Go to Amazon, Audible or Wikipedia pages for more details and reviews.

About the book
Getting Things Done written by David Allen teaches you how to use your time in the most effective way, do all your tasks and not miss a sing one. The book has gained so much popularity that people started to refer to it as “GTD” abbreviation. If you feel that you have too much to handle but not enough time, then this book is just for you. However all methods presented in the book as one complete system of time management requires forming several habits at once, and this task is not so easy, for this reason I gave it seven points out of ten.  

What I learned from the book
Have a tool for collecting information and capture all things. Depending on what is practical for you, select a tool for recording all tasks and ideas. It can be small notebook, mobile phone or any device that is reliable and always available to you. In case of electronic devices, be careful as they may run out of energy when you need them most to check your to-do list. Thus preferably the best tool to write down ideas is plain small notebook or card size paper which never runs out of energy. However, notes in electronic devices can be modified as much as you want, you cannot do that with notes in your notebook.

Dump all ideas into your tool. After selecting your tool, start dumping all goals, projects, tasks and ideas into this medium. Do not keep any idea in your mind. The more your mind is free of floating ideas the easier to you to focus on your activities at hand. Writing down all ideas will give you mental clarity.  Consider all routine tasks, commitments and schedules that cannot be avoided. Also consider big goals you want to reach and projects you want to realize. Then review all small to-dos that may have important details and criteria. Check your notebooks, mobile phone notes, emails, voicemails and social media accounts that may contain your ideas and to-do lists. Do this activity of writing down ideas on regular basis. Get into habit of getting everything out of your head. If your daily life is out of control, then you cannot think strategically or plan your actions effectively.  
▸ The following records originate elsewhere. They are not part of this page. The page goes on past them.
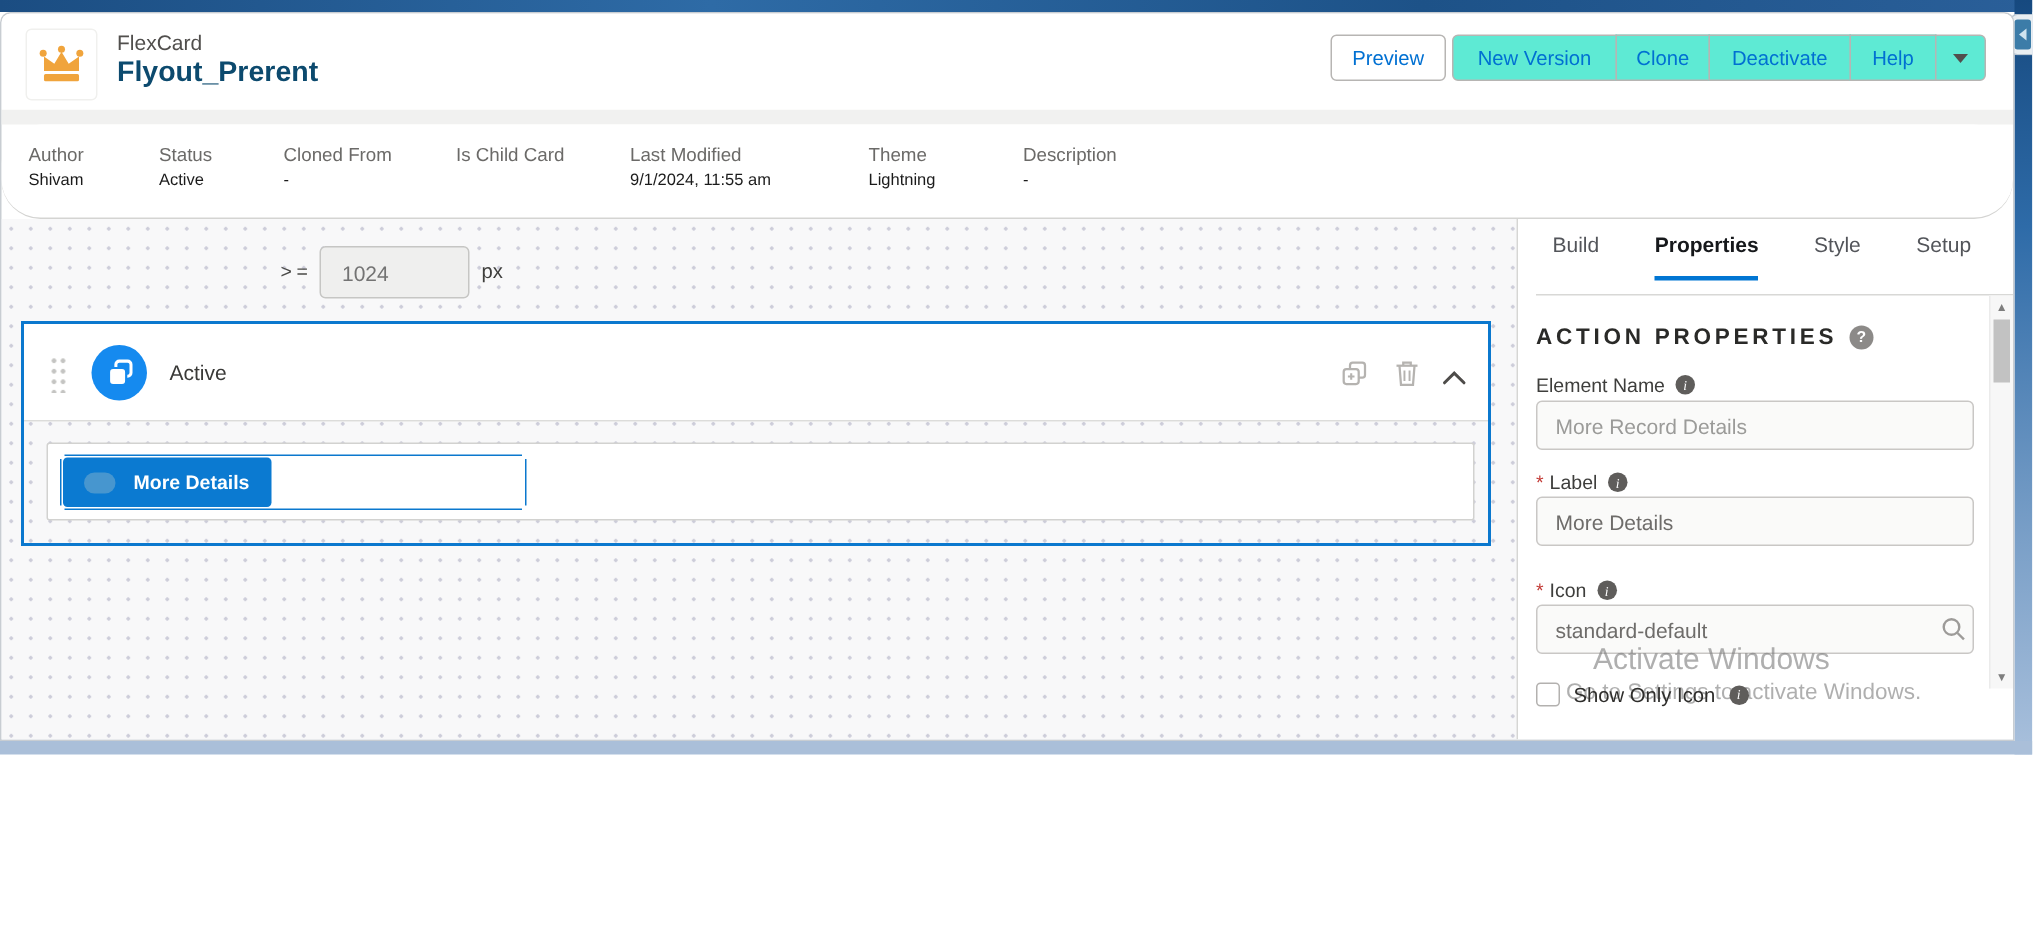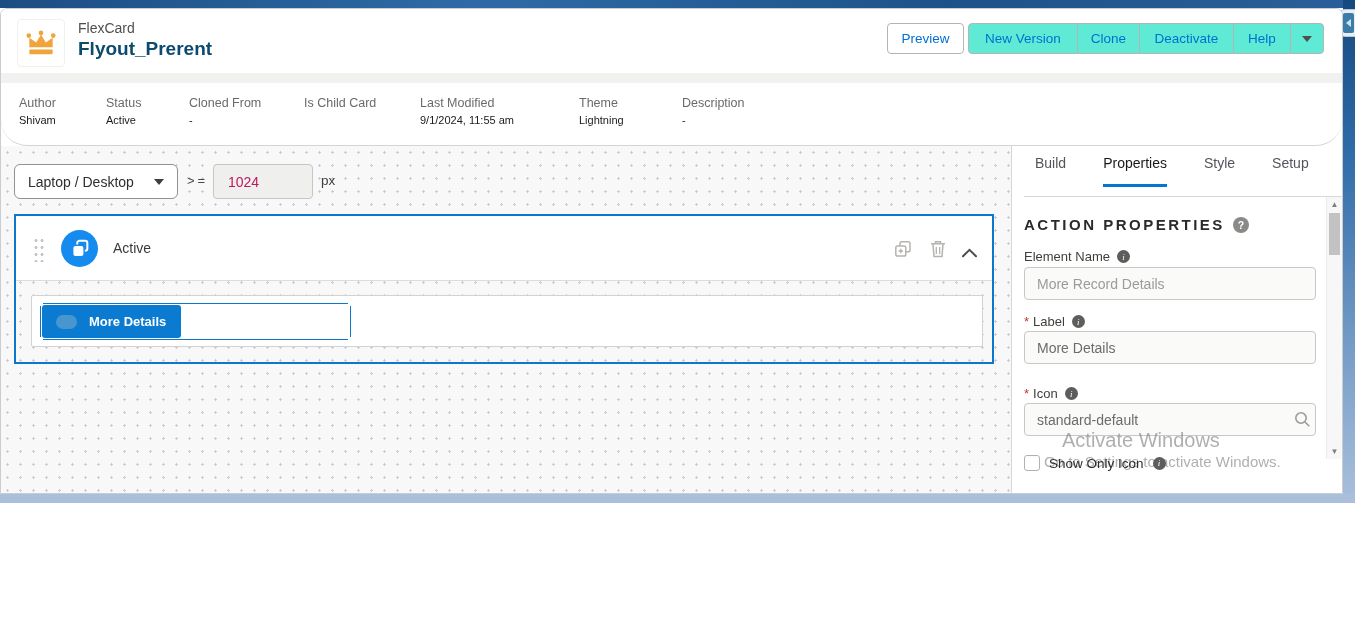--- a/index.html
+++ b/index.html
@@ -105,7 +105,7 @@
           border-bottom: 1px solid #d8d8d6; display: flex; align-items: center;
           padding-left: 11px; gap: 37px; }
   .tab { font-size: 14px; color: #53555a; padding-bottom: 13px; cursor: pointer; border-bottom: 3px solid transparent; }
-  .tab.active { font-weight: 400; color: #16181b; border-bottom: 3px solid #0176d3; }
+  .tab.active { font-weight: 700; color: #16181b; border-bottom: 3px solid #0176d3; }
 
   .sec-title { position: absolute; left: 12px; top: 70px; font-size: 15px; font-weight: 800;
           letter-spacing: 2.5px; color: #2a2a28; display: flex; align-items: center; gap: 8px; }

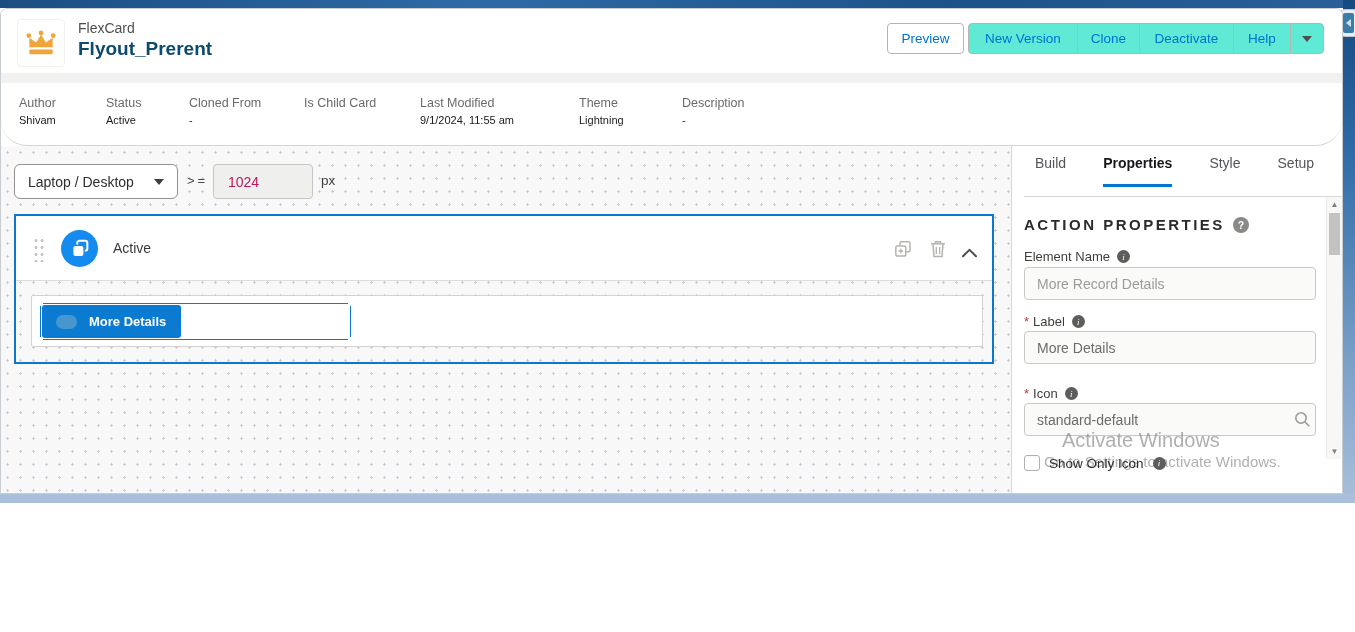--- a/index.html
+++ b/index.html
@@ -221,10 +221,6 @@
     <div id="main">
       <div id="canvas">
 
-        <div id="vp-select">
-          <span>Laptop / Desktop</span>
-          <span class="caret-down"></span>
-        </div>
         <span id="op">&gt;=</span>
         <input id="vp-width" readonly="" value="1024" style="">
         <span id="px">px</span>

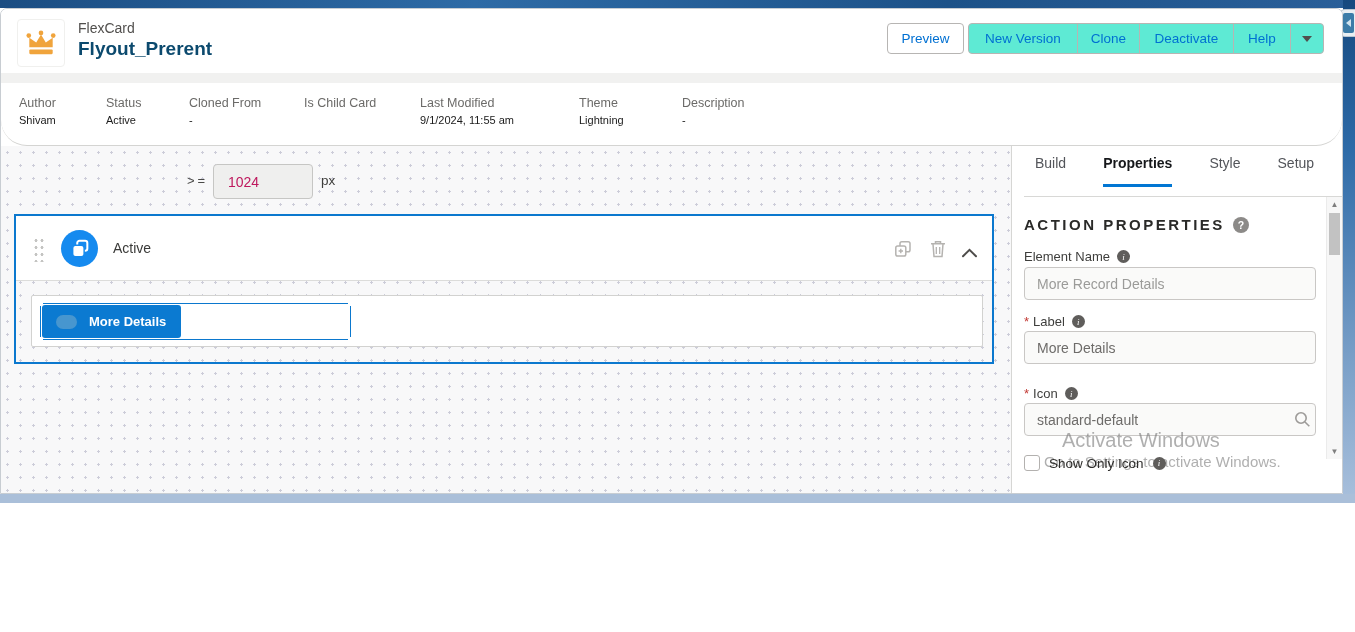--- a/index.html
+++ b/index.html
@@ -70,7 +70,7 @@
   #op { position: absolute; left: 186px; top: 27px; font-size: 13px; color: #4a4a48; letter-spacing: 3px; }
   #vp-width { position: absolute; left: 212px; top: 18px; width: 100px; height: 35px;
             background: #efefee; border: 1px solid #c6c6c4; border-radius: 4px;
-            padding-left: 14px; font-size: 14px; color: #be185d; font-family: inherit; }
+            padding-left: 14px; font-size: 14px; color: #737373; font-family: inherit; }
   #px { position: absolute; left: 320px; top: 27px; font-size: 13.5px; color: #3e3e3c; }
Sort out your list. After collecting all your goals, projects, commitments, routine tasks and to-do lists, start sorting through them. If you do not sort out and continue just collecting all ideas then it is plain procrastination practice. Spare free time and go through your list of ideas. Depending on importance and urgency, make a decision on each idea, do it (if it takes 2 minutes or less), postpone it till certain date, delegate it, trash it, file it for someday to-do list. Just make decision on every item you have listed. After sorting out all ideas, organize related goals, ideas and projects into small manageable chunks or steps in form of specific actions. Out of all tasks, take only few really important and urgent ones for your current day. Follow this principle; do not try to do several tasks in one day. If you do everything, then, you won’t accomplish anything.
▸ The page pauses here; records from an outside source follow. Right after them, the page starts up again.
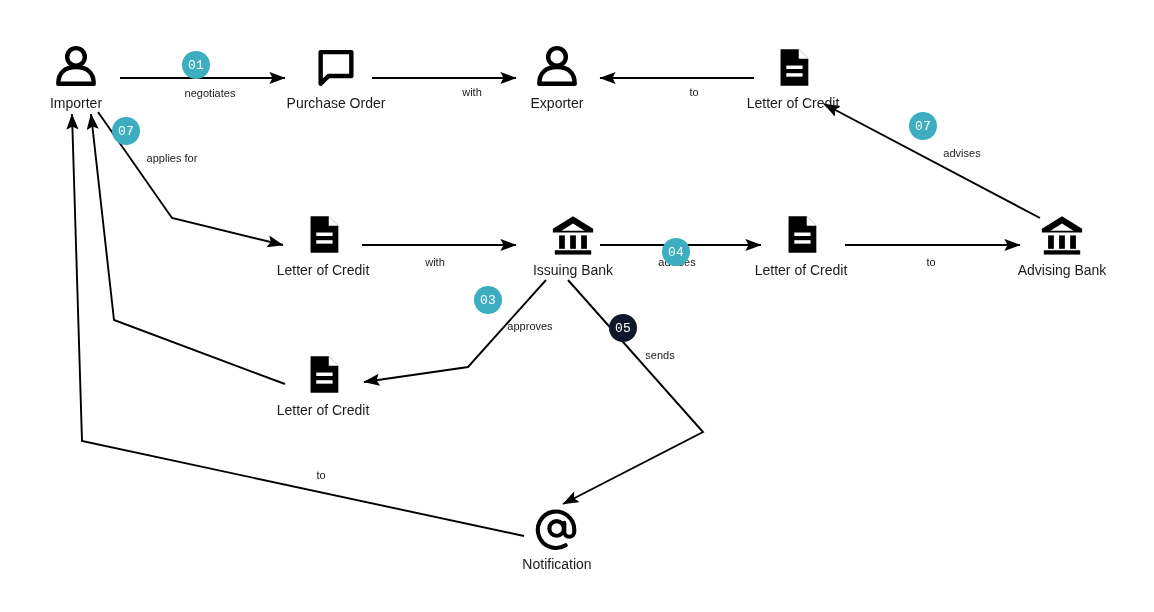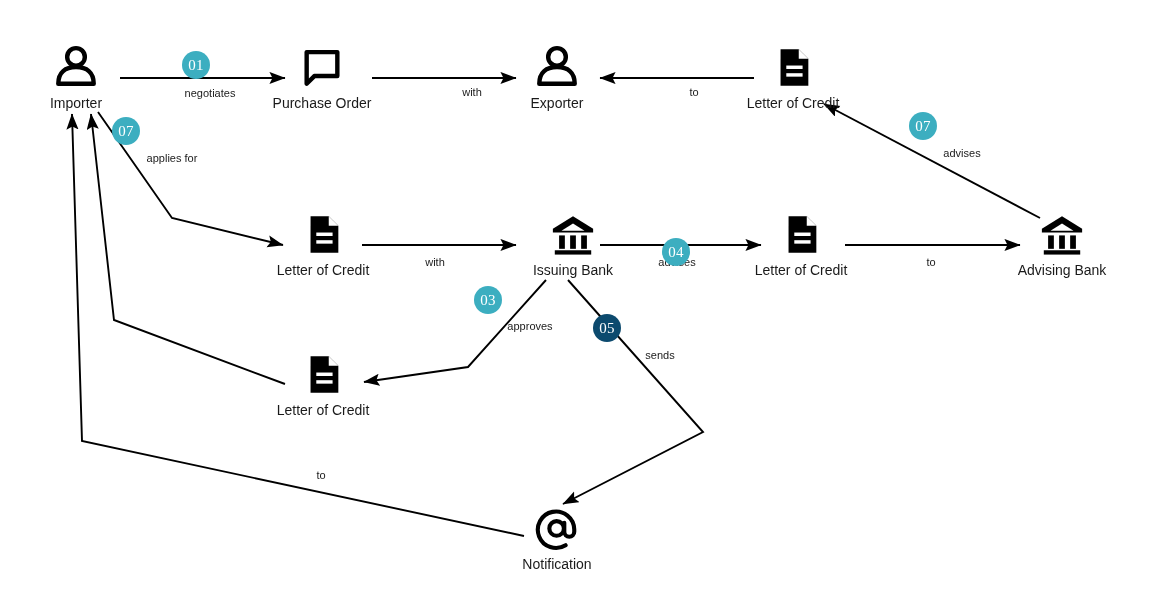--- a/index.html
+++ b/index.html
@@ -66,9 +66,9 @@
     align-items: center;
     justify-content: center;
     color: #ffffff;
-    font-size: 15px;
+    font-size: 13px;
     letter-spacing: 0.2px;
-    font-family: Liberation Serif, serif;
+    font-family: Liberation Mono, monospace;
   }
 </style>
 </head>

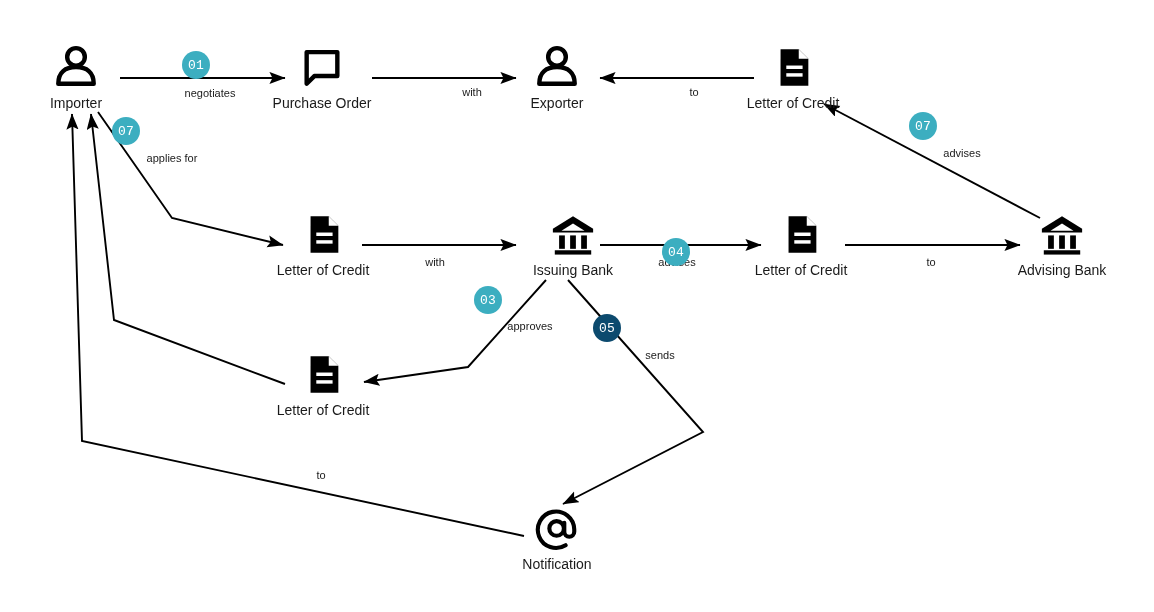--- a/index.html
+++ b/index.html
@@ -119,7 +119,7 @@
     <div class="node-label" style="color: rgb(26, 26, 26);">Importer</div>
   </div>
 
-  <div class="node" style="left:322px; top:78px;">
+  <div class="node" style="left:336px; top:78px;">
     <svg class="node-icon" viewBox="0 0 48 48">
       <path d="M8,8 H40 V33 H16 L8,41 Z" fill="none" stroke="#000" stroke-width="4.6" stroke-linejoin="round"></path>
     </svg>

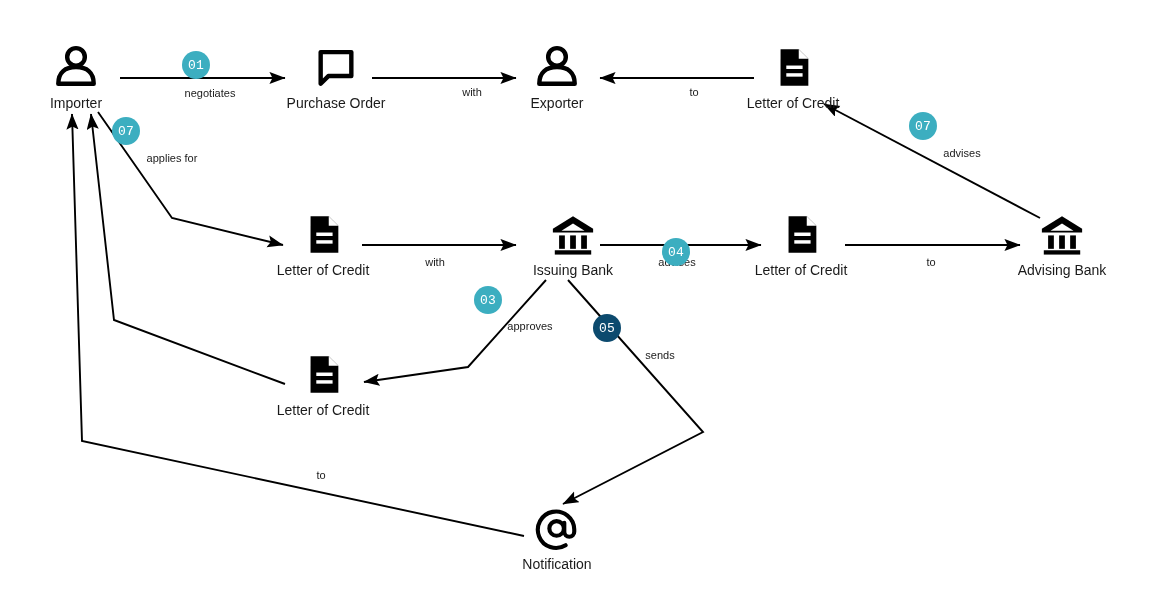--- a/index.html
+++ b/index.html
@@ -222,7 +222,7 @@
   <div class="badge" style="left: 126px; top: 131px; background: rgb(60, 174, 192);">07</div>
   <div class="badge" style="left: 488px; top: 300px; background: rgb(60, 174, 192);">03</div>
   <div class="badge" style="left: 676px; top: 252px; background: rgb(60, 174, 192); text-align: right;">04</div>
-  <div class="badge" style="left: 607px; top: 328px; background: #0c4a6e;">05</div>
+  <div class="badge" style="left: 623px; top: 328px; background: #0f172a;">05</div>
   <div class="badge" style="left: 923px; top: 126px; background: rgb(60, 174, 192);">07</div>
 
 </div>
Just do it. After selecting up to three or four tasks, just do them. In one day, focus only on doing selected tasks and ignore the rest. Do all your selected tasks as soon as possible until the end of the day. To increase your productivity cut all distractions: email, cell phone, Internet, music, TV set etc. Do not let yourself get distracted from your task at hand. If you get interrupted when you are working on your task, write down any request or given tasks into your tool, and return to your task. Learn to do one task at a time, and forget about multitasking.
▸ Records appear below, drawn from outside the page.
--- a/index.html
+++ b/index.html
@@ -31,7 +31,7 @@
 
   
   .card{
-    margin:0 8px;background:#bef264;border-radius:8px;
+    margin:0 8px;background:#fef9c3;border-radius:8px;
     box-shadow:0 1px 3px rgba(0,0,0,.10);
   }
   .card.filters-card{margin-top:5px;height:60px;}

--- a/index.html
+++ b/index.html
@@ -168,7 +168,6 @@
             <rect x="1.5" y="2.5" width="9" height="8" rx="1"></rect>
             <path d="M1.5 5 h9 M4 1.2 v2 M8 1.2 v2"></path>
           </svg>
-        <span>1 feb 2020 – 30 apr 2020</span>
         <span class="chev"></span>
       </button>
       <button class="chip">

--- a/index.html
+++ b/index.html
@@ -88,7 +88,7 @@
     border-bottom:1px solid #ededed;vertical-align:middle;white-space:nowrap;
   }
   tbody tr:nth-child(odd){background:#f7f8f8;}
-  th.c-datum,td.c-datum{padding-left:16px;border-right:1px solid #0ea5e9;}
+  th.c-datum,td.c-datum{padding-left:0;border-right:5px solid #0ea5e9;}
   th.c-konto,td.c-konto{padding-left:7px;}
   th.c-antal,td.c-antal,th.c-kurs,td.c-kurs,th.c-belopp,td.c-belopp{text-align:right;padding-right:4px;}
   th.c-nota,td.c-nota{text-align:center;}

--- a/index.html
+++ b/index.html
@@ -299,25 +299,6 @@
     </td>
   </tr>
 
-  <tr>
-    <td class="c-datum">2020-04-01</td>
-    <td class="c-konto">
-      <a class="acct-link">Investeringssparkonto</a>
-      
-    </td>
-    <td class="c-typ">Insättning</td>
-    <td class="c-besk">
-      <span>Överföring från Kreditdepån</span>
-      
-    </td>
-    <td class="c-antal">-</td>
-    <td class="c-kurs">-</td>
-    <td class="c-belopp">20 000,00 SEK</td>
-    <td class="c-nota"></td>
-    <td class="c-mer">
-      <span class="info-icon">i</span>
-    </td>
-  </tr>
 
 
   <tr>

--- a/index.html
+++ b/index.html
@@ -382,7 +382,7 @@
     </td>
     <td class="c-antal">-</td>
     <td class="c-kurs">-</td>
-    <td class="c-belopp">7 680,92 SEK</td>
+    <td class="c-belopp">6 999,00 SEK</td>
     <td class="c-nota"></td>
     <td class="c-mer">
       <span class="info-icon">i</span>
Always carry your tool with you. All actions you have done so far will be in vain, if you do not carry your notebook or device with you all the time. Have only one place to collect all incoming tasks and ideas, otherwise you again will have a mess and scattered to-do list everywhere. Cultivate a habit of carrying your tool with you to capture ideas and tasks immediately once you get them.  
                                                                                                  
Practice weekly, monthly and yearly reviews. Collect and process all your ideas. Review your performance and effectiveness of your system. Update your task lists. Get clear about your goals, update your to-do list and complete all your tasks. Consider your life stage, your five year vision, 1-2 year goals, your responsibility areas and current projects.